_What to do:_
Copy every record exactly, leaving the pictures out.

Collection entries
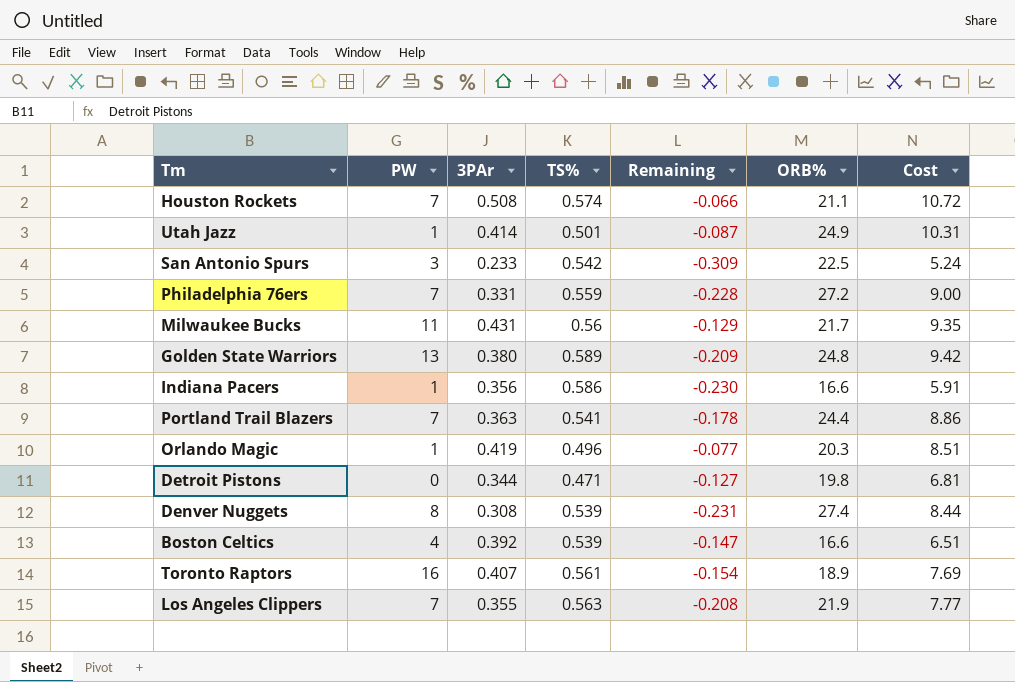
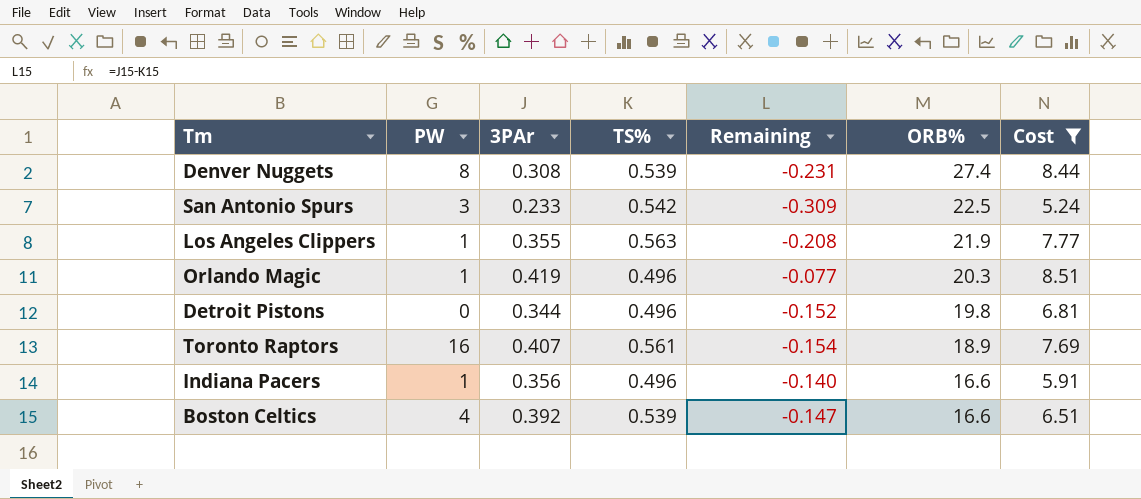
filter: none -> Cost <= 8.51
row order: none -> ORB% descending
Los Angeles Clippers | PW: 7 -> 1
Detroit Pistons | TS%: 0.471 -> 0.496
Detroit Pistons | Remaining: -0.127 -> -0.152
Indiana Pacers | TS%: 0.586 -> 0.496
Indiana Pacers | Remaining: -0.230 -> -0.140

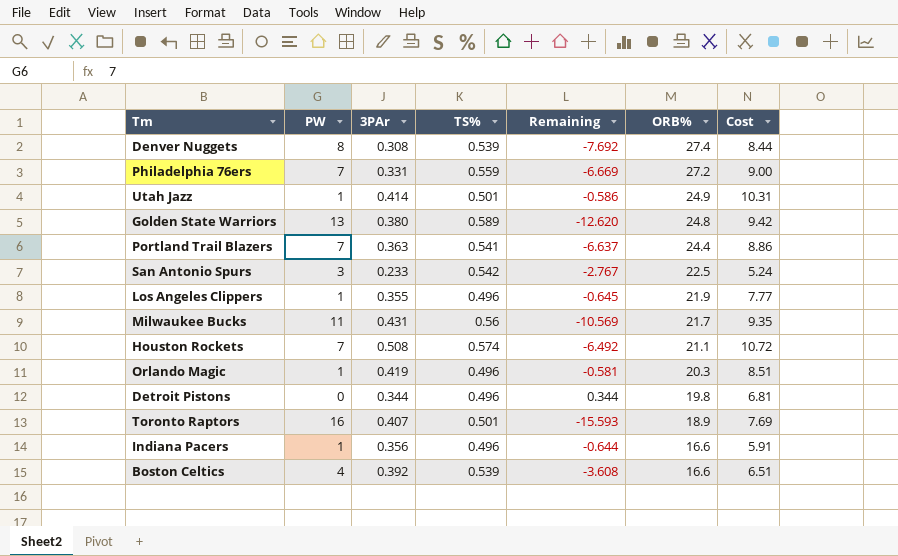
filter: Cost <= 8.51 -> none
column Remaining | formula: [3PAr] - [TS%] -> [3PAr] - [PW]
Los Angeles Clippers | TS%: 0.563 -> 0.496
Toronto Raptors | TS%: 0.561 -> 0.501

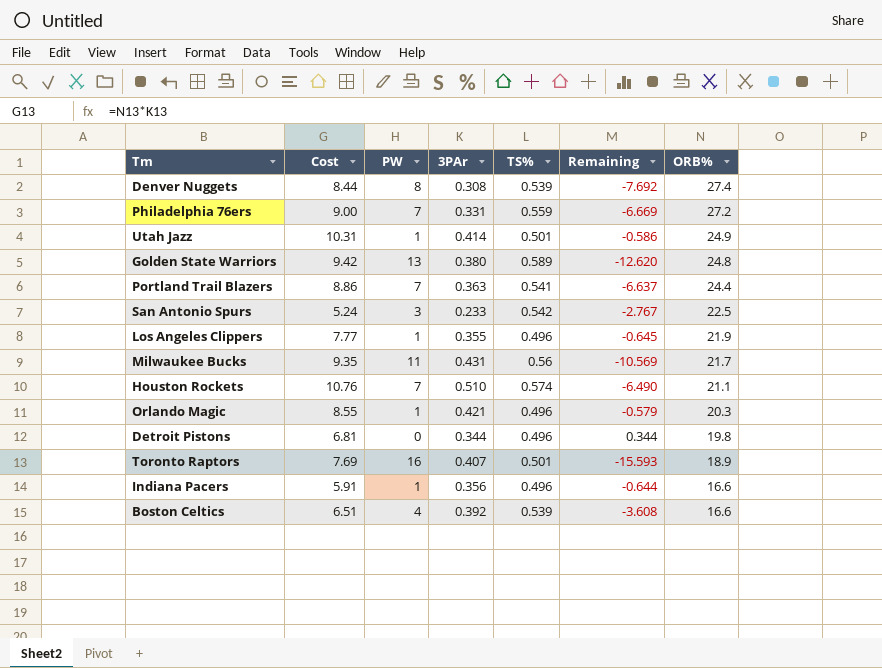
column Cost | position: 7 -> 2
Houston Rockets | Cost: 10.72 -> 10.76
Houston Rockets | 3PAr: 0.508 -> 0.510
Houston Rockets | Remaining: -6.492 -> -6.490
Orlando Magic | Cost: 8.51 -> 8.55
Orlando Magic | 3PAr: 0.419 -> 0.421
Orlando Magic | Remaining: -0.581 -> -0.579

_Result of this exercise:_
filter: none -> Cost <= 8.51
row order: none -> ORB% descending
Los Angeles Clippers | PW: 7 -> 1
Detroit Pistons | TS%: 0.471 -> 0.496
Detroit Pistons | Remaining: -0.127 -> -0.152
Indiana Pacers | TS%: 0.586 -> 0.496
Indiana Pacers | Remaining: -0.230 -> -0.140

filter: Cost <= 8.51 -> none
column Remaining | formula: [3PAr] - [TS%] -> [3PAr] - [PW]
Los Angeles Clippers | TS%: 0.563 -> 0.496
Toronto Raptors | TS%: 0.561 -> 0.501

column Cost | position: 7 -> 2
Houston Rockets | Cost: 10.72 -> 10.76
Houston Rockets | 3PAr: 0.508 -> 0.510
Houston Rockets | Remaining: -6.492 -> -6.490
Orlando Magic | Cost: 8.51 -> 8.55
Orlando Magic | 3PAr: 0.419 -> 0.421
Orlando Magic | Remaining: -0.581 -> -0.579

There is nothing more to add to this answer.